Source records

○ ○ ○ ○ ○

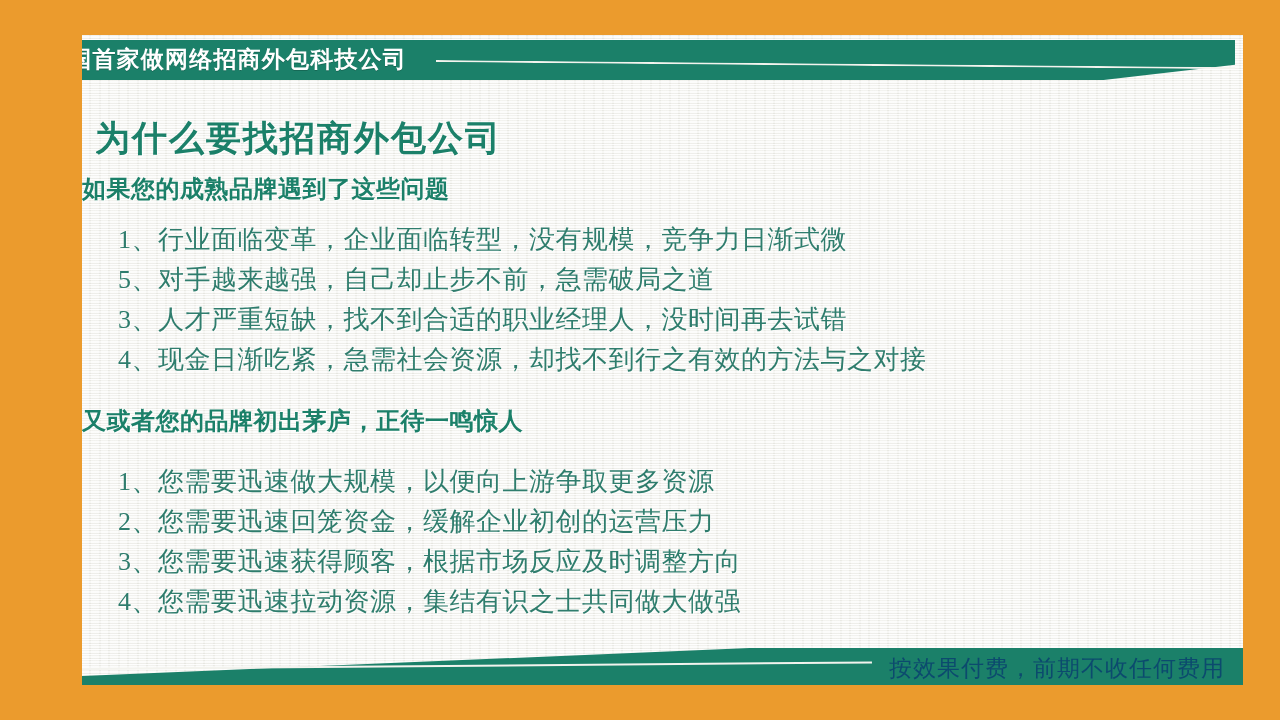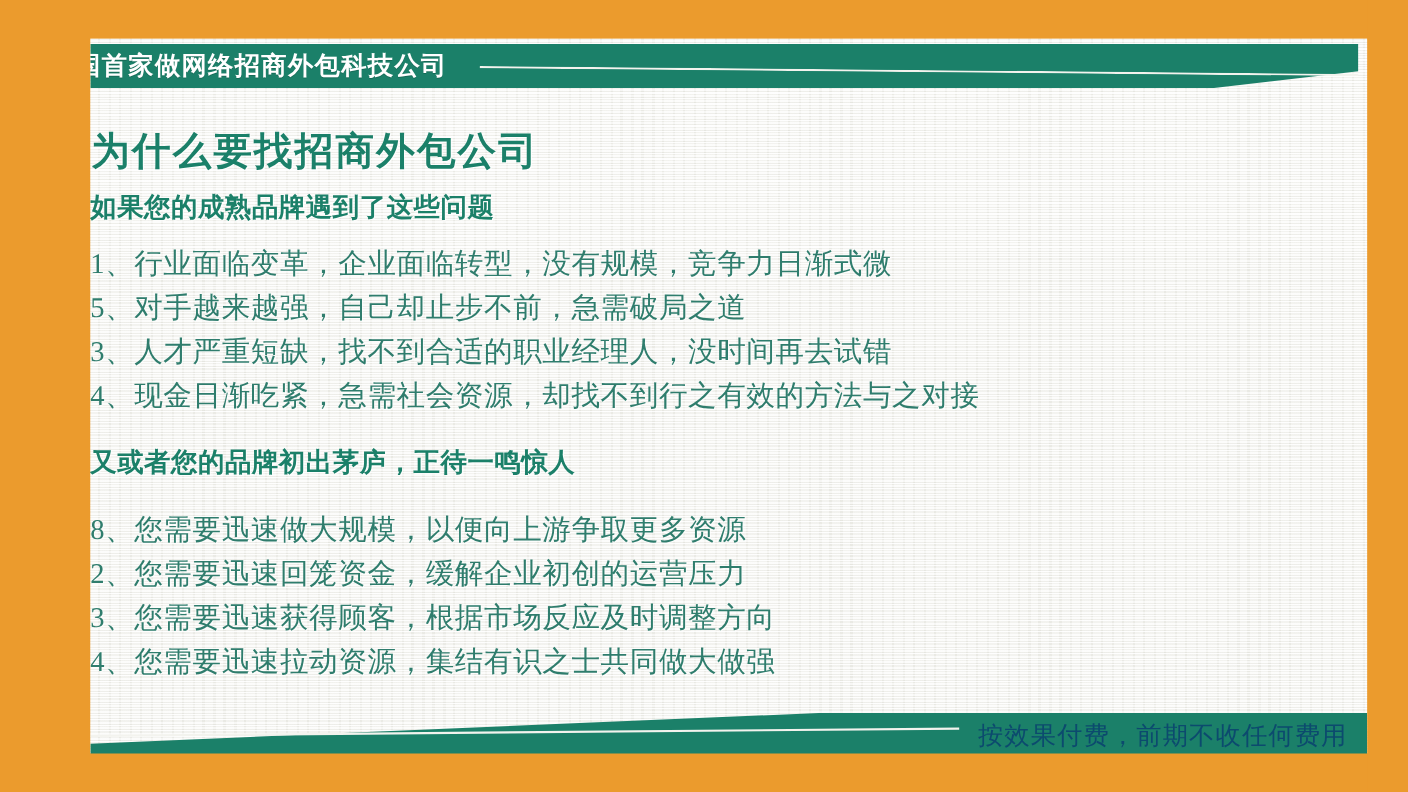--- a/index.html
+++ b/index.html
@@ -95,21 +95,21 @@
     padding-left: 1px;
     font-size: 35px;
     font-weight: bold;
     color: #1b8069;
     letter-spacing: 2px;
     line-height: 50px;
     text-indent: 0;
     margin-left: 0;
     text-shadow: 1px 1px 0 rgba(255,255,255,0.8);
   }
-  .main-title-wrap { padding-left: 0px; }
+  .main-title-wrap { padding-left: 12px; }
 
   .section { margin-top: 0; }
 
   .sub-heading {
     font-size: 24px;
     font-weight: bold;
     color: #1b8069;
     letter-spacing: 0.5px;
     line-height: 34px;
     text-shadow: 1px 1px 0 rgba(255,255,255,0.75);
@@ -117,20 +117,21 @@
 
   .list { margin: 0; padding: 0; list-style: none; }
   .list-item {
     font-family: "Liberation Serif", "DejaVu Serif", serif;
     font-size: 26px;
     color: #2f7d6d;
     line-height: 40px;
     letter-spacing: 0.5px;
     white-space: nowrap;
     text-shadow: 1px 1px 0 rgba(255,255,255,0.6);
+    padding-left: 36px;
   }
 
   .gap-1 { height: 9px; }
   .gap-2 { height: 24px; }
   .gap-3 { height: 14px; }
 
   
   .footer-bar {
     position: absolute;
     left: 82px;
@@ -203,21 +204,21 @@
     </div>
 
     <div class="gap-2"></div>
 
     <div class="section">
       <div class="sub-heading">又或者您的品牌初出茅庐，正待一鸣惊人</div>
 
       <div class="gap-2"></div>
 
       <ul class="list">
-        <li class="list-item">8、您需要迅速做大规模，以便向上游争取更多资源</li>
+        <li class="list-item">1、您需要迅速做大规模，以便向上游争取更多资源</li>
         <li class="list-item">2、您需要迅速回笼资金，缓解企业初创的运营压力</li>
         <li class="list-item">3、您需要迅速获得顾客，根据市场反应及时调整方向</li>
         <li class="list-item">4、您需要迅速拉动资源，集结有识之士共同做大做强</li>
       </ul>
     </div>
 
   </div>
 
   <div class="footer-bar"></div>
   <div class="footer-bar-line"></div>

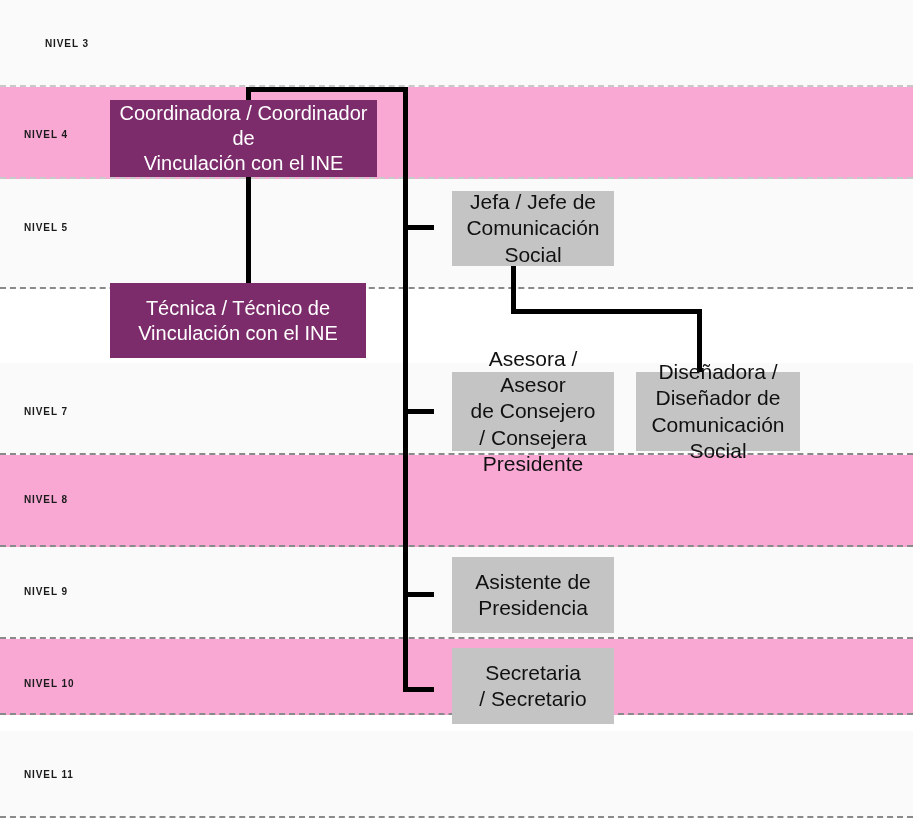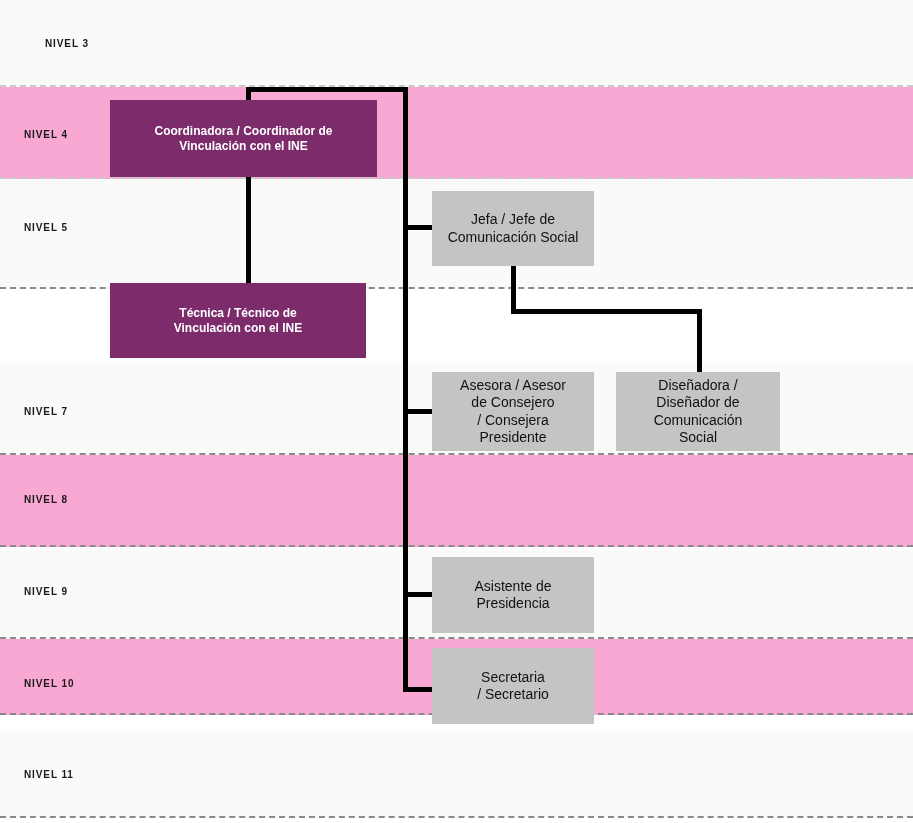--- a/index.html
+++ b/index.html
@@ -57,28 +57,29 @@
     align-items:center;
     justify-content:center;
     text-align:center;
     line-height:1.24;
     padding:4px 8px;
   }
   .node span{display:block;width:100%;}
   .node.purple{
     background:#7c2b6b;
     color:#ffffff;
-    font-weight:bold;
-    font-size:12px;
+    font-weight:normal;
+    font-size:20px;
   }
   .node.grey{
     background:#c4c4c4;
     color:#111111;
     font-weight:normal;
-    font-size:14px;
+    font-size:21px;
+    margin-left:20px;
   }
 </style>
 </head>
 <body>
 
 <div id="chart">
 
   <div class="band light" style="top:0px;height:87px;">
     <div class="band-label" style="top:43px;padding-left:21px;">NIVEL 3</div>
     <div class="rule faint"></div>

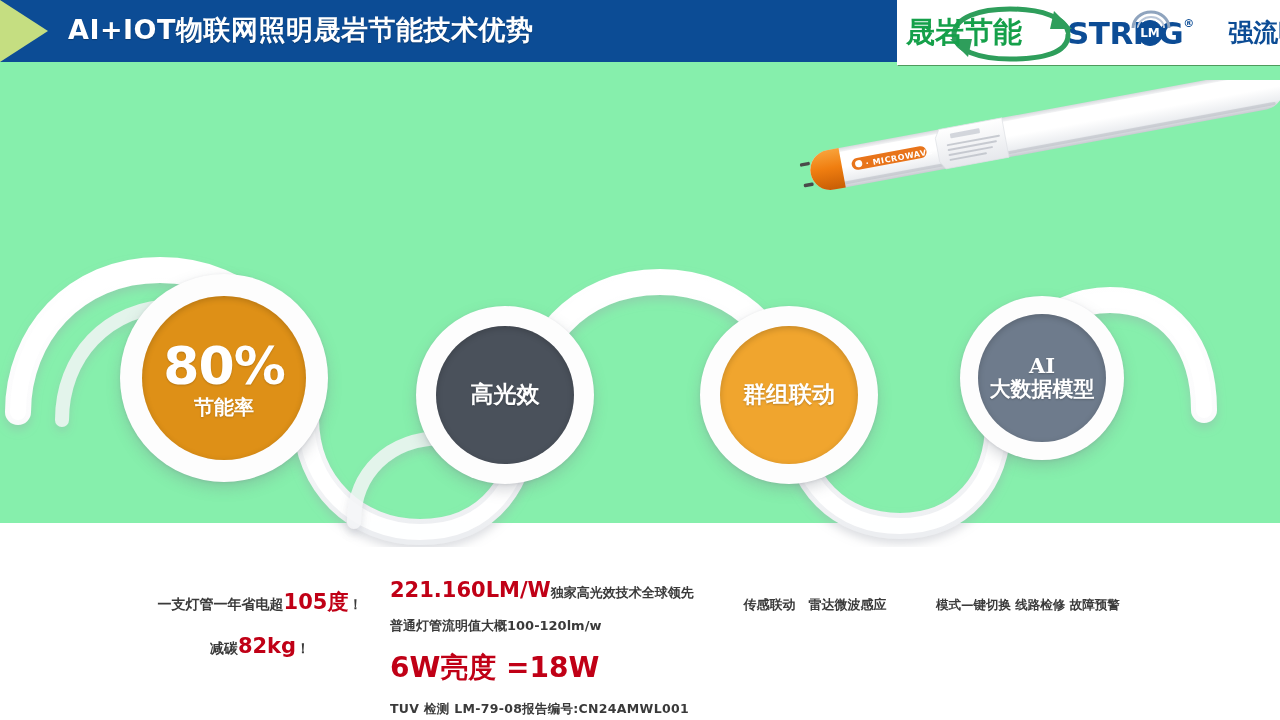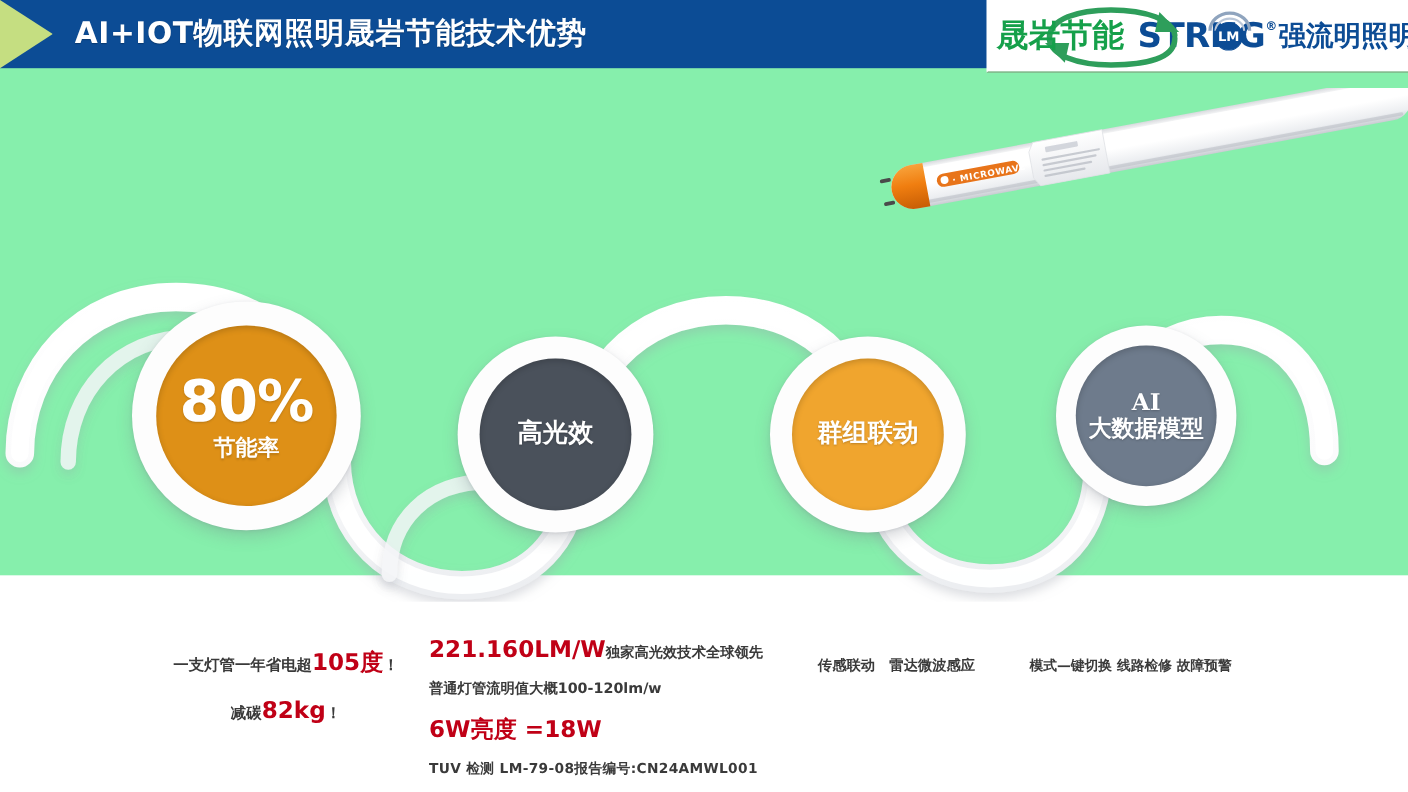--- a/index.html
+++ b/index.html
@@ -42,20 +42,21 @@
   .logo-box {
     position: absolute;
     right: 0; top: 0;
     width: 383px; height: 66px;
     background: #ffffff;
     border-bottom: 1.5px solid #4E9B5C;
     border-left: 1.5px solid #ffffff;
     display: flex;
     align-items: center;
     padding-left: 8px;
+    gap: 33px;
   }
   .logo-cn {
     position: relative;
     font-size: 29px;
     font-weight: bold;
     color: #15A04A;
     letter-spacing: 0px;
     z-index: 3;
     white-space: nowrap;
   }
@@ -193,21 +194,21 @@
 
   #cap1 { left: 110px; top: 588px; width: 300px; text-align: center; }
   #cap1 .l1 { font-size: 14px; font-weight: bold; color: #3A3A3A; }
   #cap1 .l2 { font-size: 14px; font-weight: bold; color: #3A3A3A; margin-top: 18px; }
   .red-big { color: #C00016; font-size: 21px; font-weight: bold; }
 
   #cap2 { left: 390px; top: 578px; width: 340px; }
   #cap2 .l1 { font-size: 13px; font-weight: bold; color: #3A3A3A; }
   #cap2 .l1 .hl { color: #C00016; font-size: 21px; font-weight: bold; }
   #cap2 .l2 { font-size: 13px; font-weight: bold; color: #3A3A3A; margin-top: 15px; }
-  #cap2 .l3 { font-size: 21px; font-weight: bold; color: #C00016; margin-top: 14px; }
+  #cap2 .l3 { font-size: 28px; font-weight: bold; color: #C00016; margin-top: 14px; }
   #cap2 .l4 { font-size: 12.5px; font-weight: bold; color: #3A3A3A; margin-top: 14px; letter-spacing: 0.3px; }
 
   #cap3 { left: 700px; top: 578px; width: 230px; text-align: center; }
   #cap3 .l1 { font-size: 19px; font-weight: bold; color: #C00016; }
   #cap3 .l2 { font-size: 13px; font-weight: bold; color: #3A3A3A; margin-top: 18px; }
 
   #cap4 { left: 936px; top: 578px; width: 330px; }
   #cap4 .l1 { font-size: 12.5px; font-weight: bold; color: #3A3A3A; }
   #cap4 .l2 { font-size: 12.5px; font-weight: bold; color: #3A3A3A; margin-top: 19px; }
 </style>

○ ○ ○ ○ ○

EXERCISE INSTRUCTIONS:
The copy should hold only the lines from the one with "color:#ffffff;" through the one with "background: #ffffff;", exactly as they stand above. Leave out the pictures.

SOLUTION BELOW:
     color:#ffffff;
-    font-weight:bold;
-    font-size:12px;
+    font-weight:normal;
+    font-size:20px;
   }
   .node.grey{
     background:#c4c4c4;
     color:#111111;
     font-weight:normal;
-    font-size:14px;
+    font-size:21px;
+    margin-left:20px;
   }
 </style>
 </head>
 <body>
 
 <div id="chart">
 
   <div class="band light" style="top:0px;height:87px;">
     <div class="band-label" style="top:43px;padding-left:21px;">NIVEL 3</div>
     <div class="rule faint"></div>

--- a/index.html
+++ b/index.html
@@ -42,20 +42,21 @@
   .logo-box {
     position: absolute;
     right: 0; top: 0;
     width: 383px; height: 66px;
     background: #ffffff;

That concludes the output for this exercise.